+++ RECORD SET +++
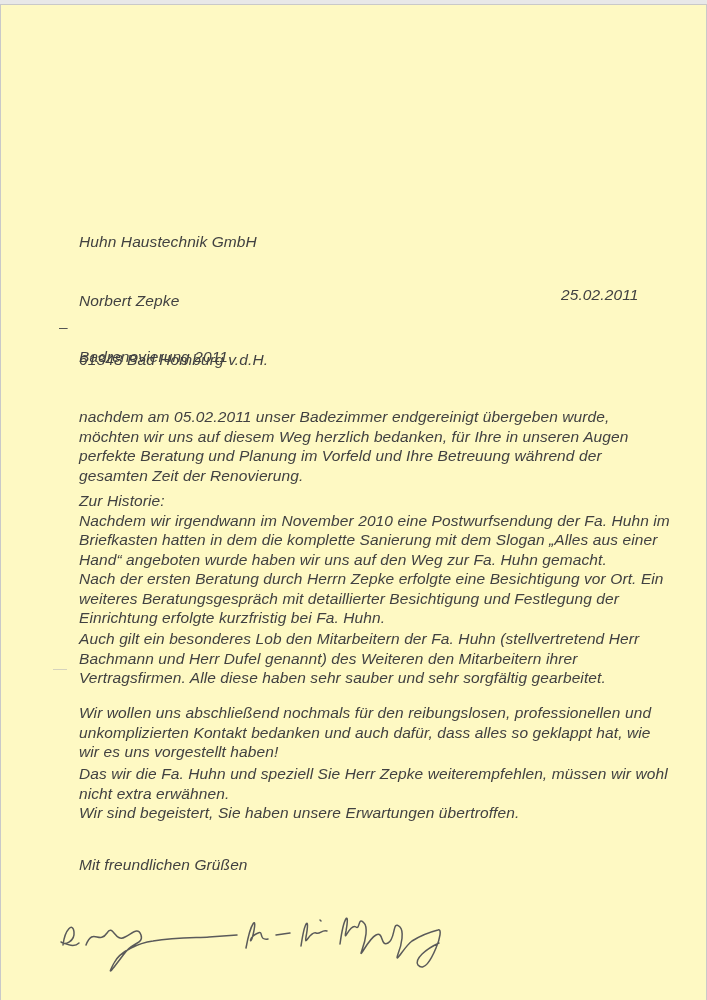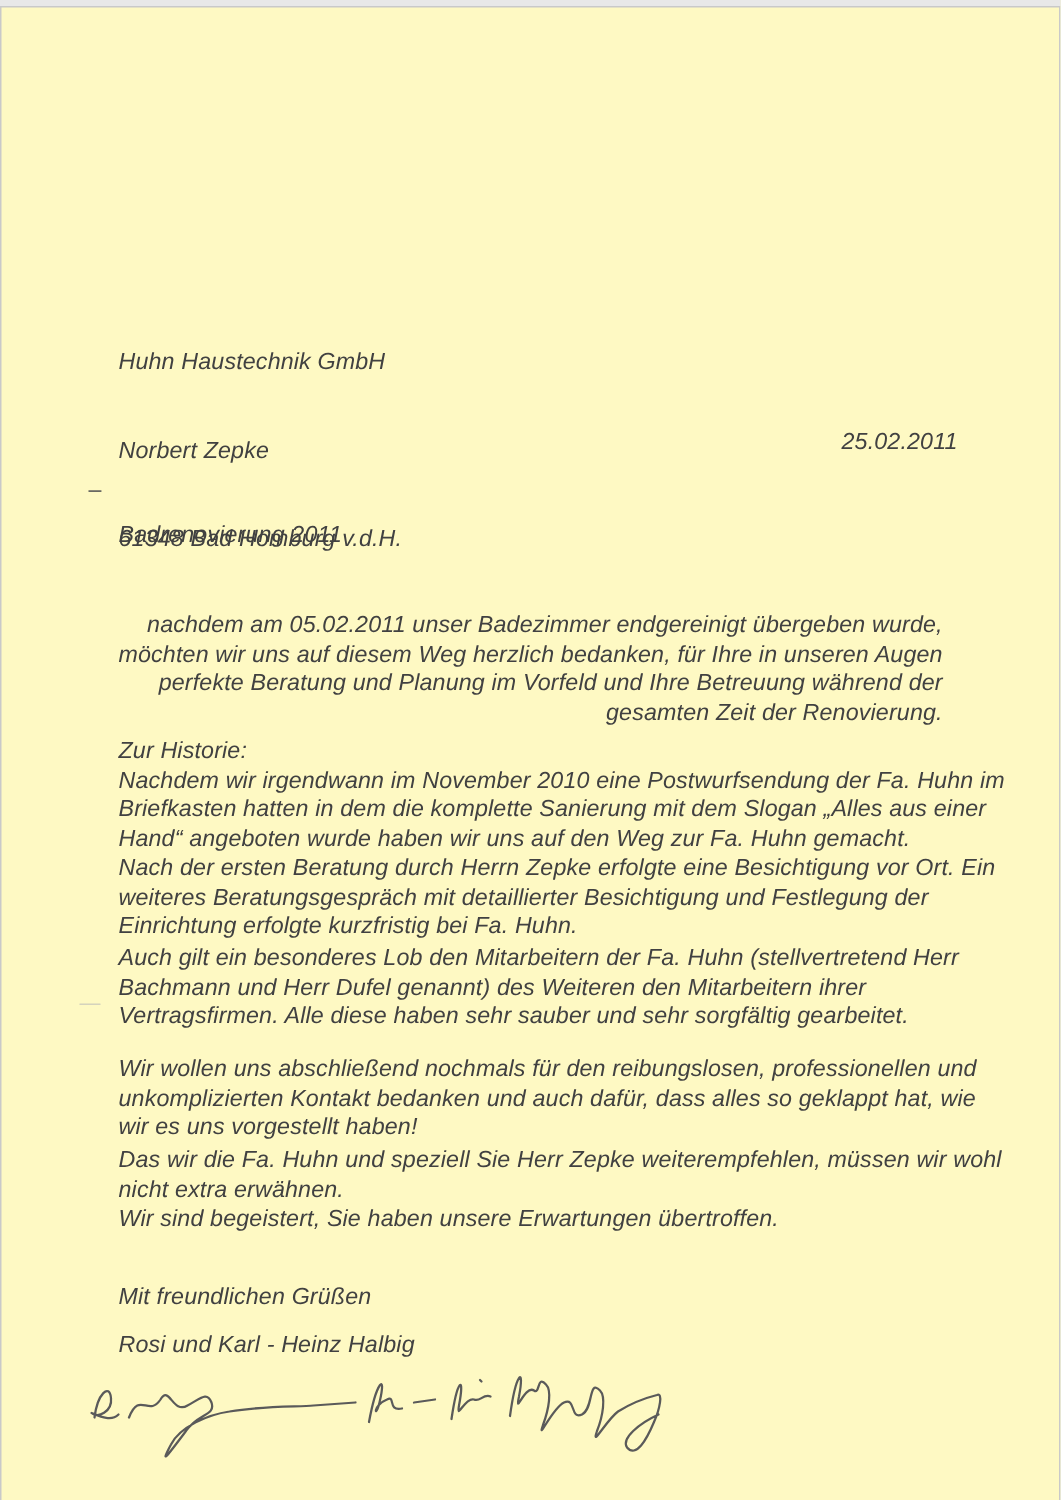"nachdem am 05.02.2011 unser Badezimmer" .para-1 { text-align: right -> none }
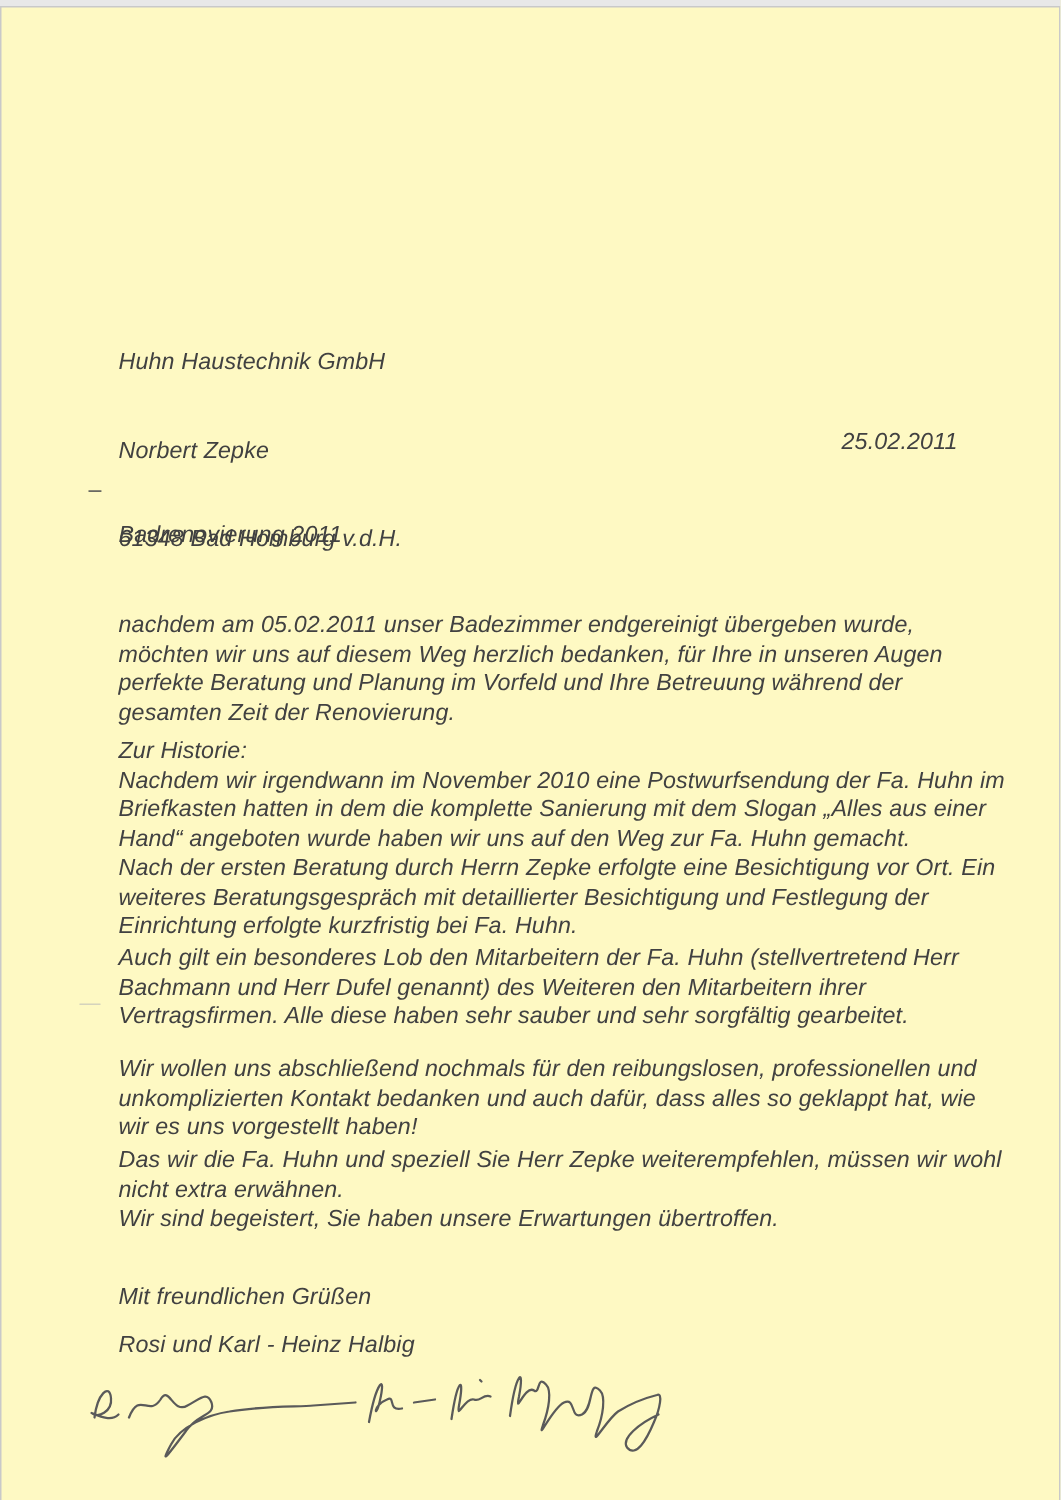"Rosi und Karl - Heinz" div.txt { html: <div>Rosi und Karl - Heinz Halbig</div> -> none }
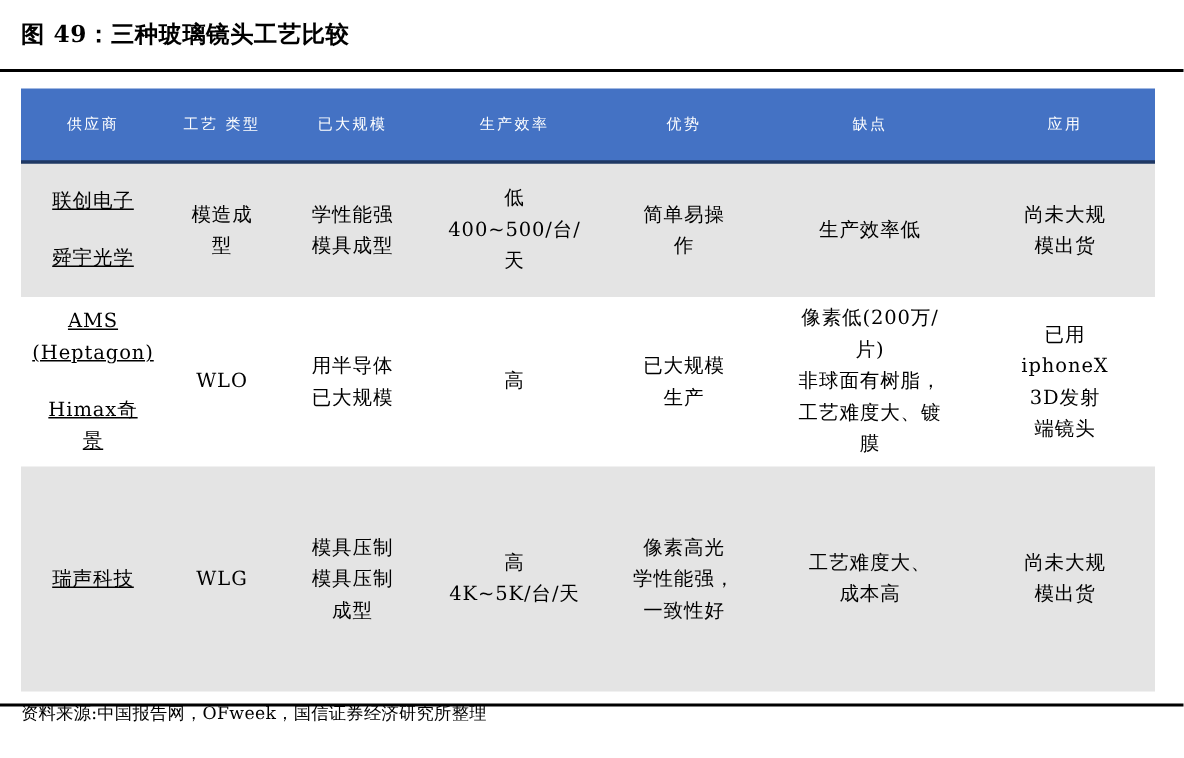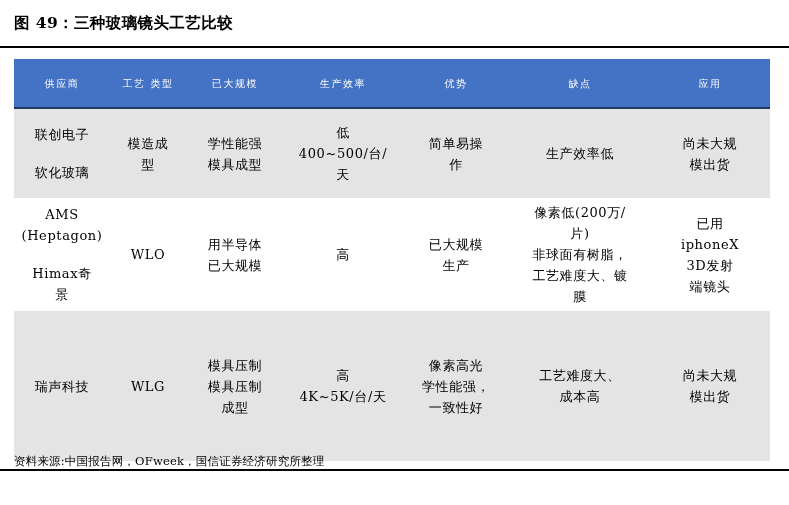"联创电子" .cell-stack span { text-decoration: none -> underline }
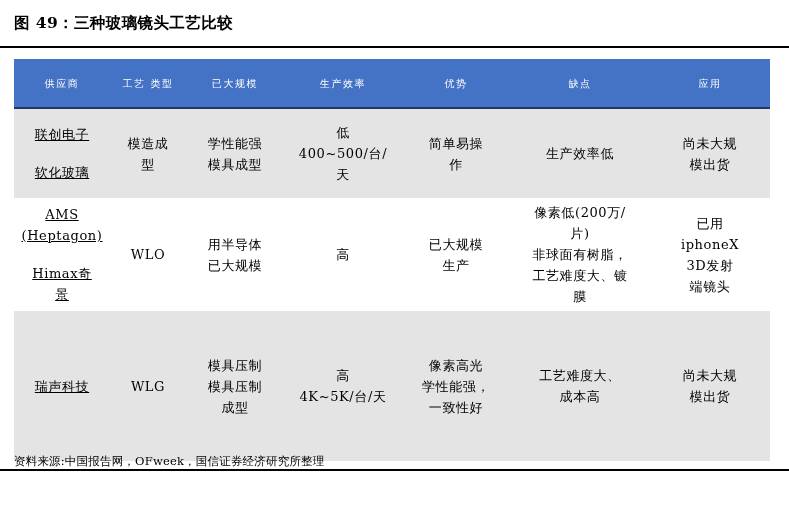"软化玻璃" span { text: 软化玻璃 -> 舜宇光学 }
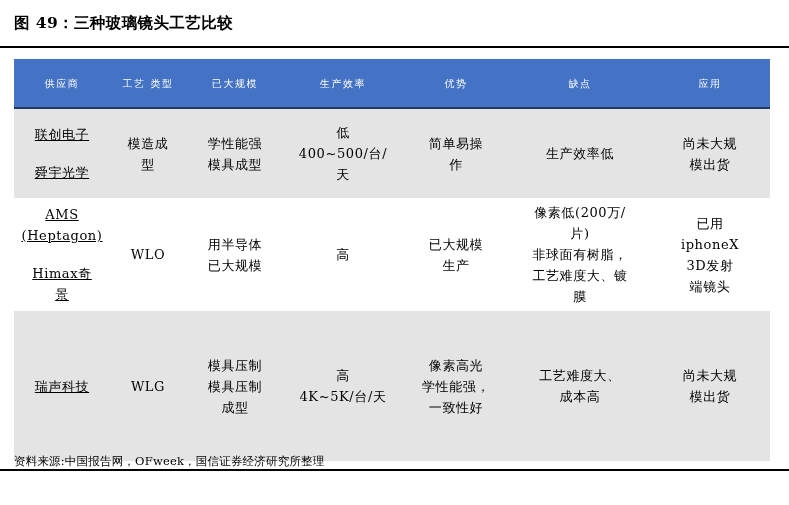"资料来源:中国报告网，OFweek，国信证券经济研究所整理" .source-block { top: 450px -> 464px }
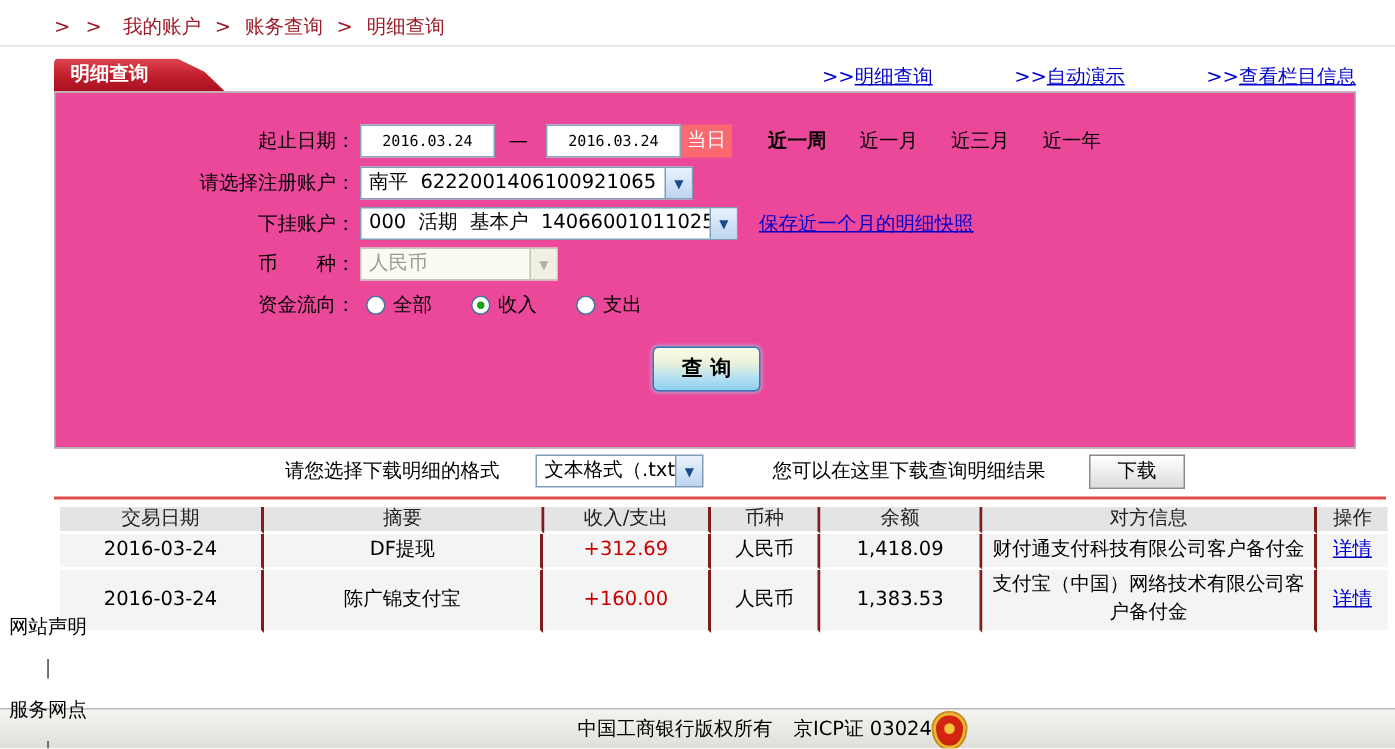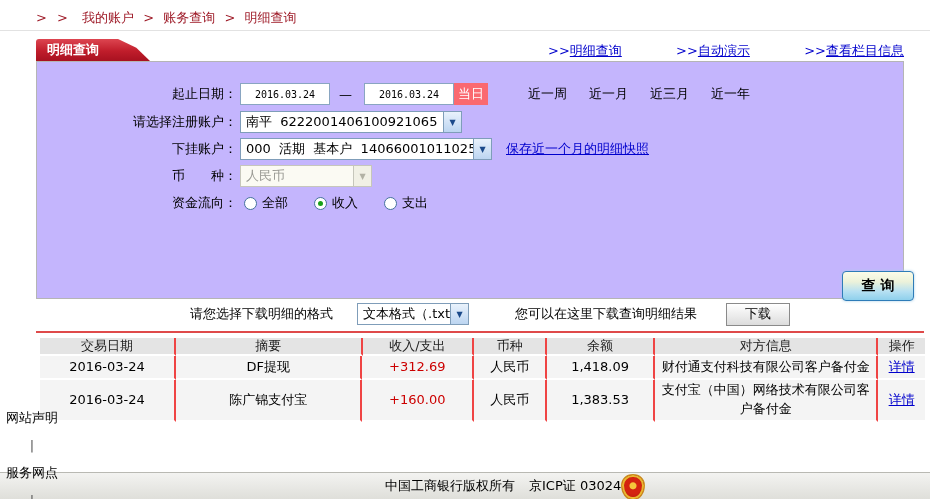"起止日期：" .form-box { background: #c4b5fd -> #ec4899 }
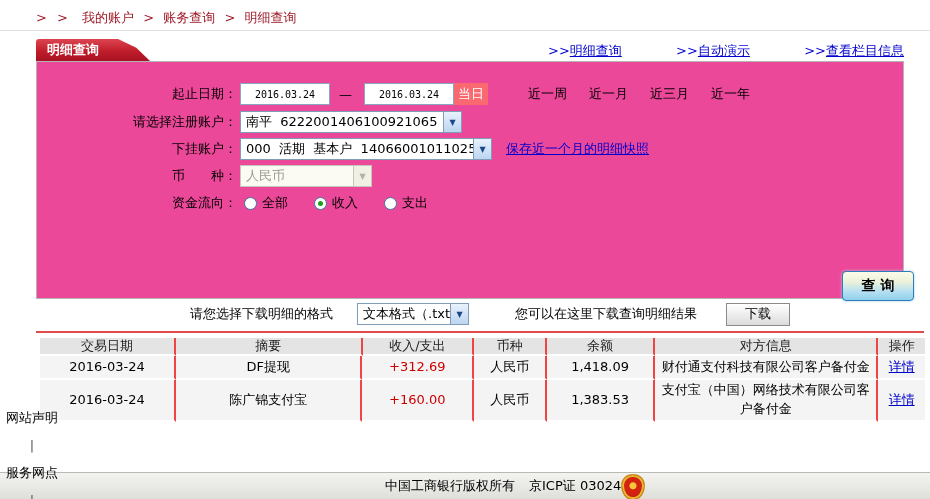"近一周" .quick.first { font-weight: none -> bold; margin-left: 40px -> 24px }
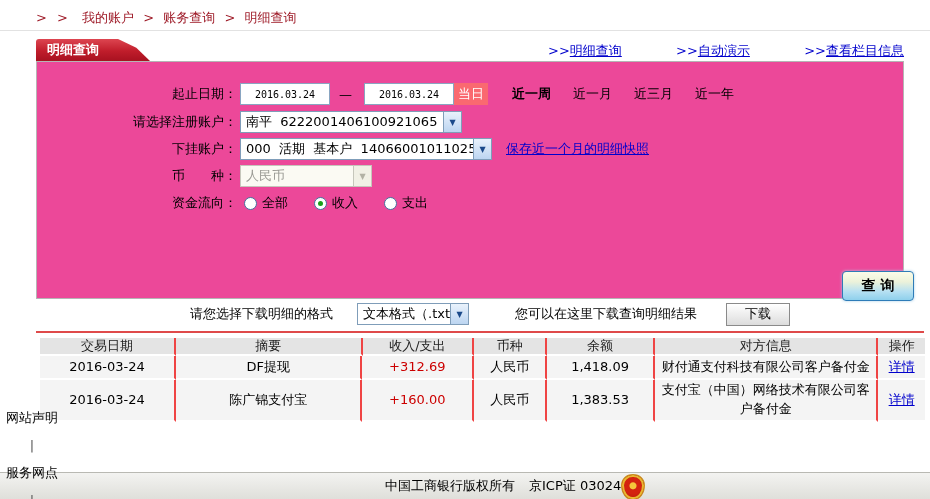"查 询" .btn-row { justify-content: flex-end -> center; left: 11px -> 1px; margin-top: 40px -> none }
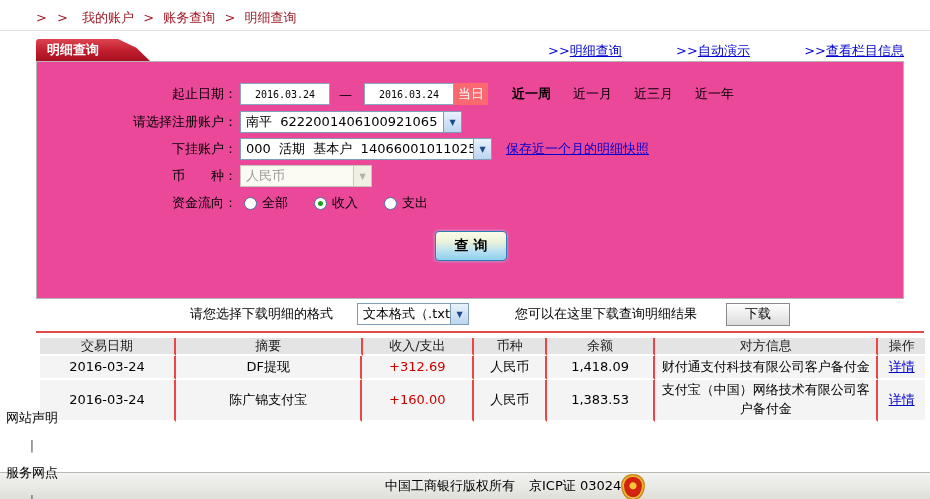"交易日期" .td { border-right: 2px solid #ef4444 -> 2px solid #7f1d1d }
+++
§ WHAT THE EXERCISE ASKS: Return every entry from the listing above exactly as it stands, leaving out any picture.

§ RESPONSE:
"nachdem am 05.02.2011 unser Badezimmer" .para-1 { text-align: right -> none }
"Rosi und Karl - Heinz" div.txt { html: <div>Rosi und Karl - Heinz Halbig</div> -> none }
"联创电子" .cell-stack span { text-decoration: none -> underline }
"软化玻璃" span { text: 软化玻璃 -> 舜宇光学 }
"资料来源:中国报告网，OFweek，国信证券经济研究所整理" .source-block { top: 450px -> 464px }
"起止日期：" .form-box { background: #c4b5fd -> #ec4899 }
"近一周" .quick.first { font-weight: none -> bold; margin-left: 40px -> 24px }
"查 询" .btn-row { justify-content: flex-end -> center; left: 11px -> 1px; margin-top: 40px -> none }
"交易日期" .td { border-right: 2px solid #ef4444 -> 2px solid #7f1d1d }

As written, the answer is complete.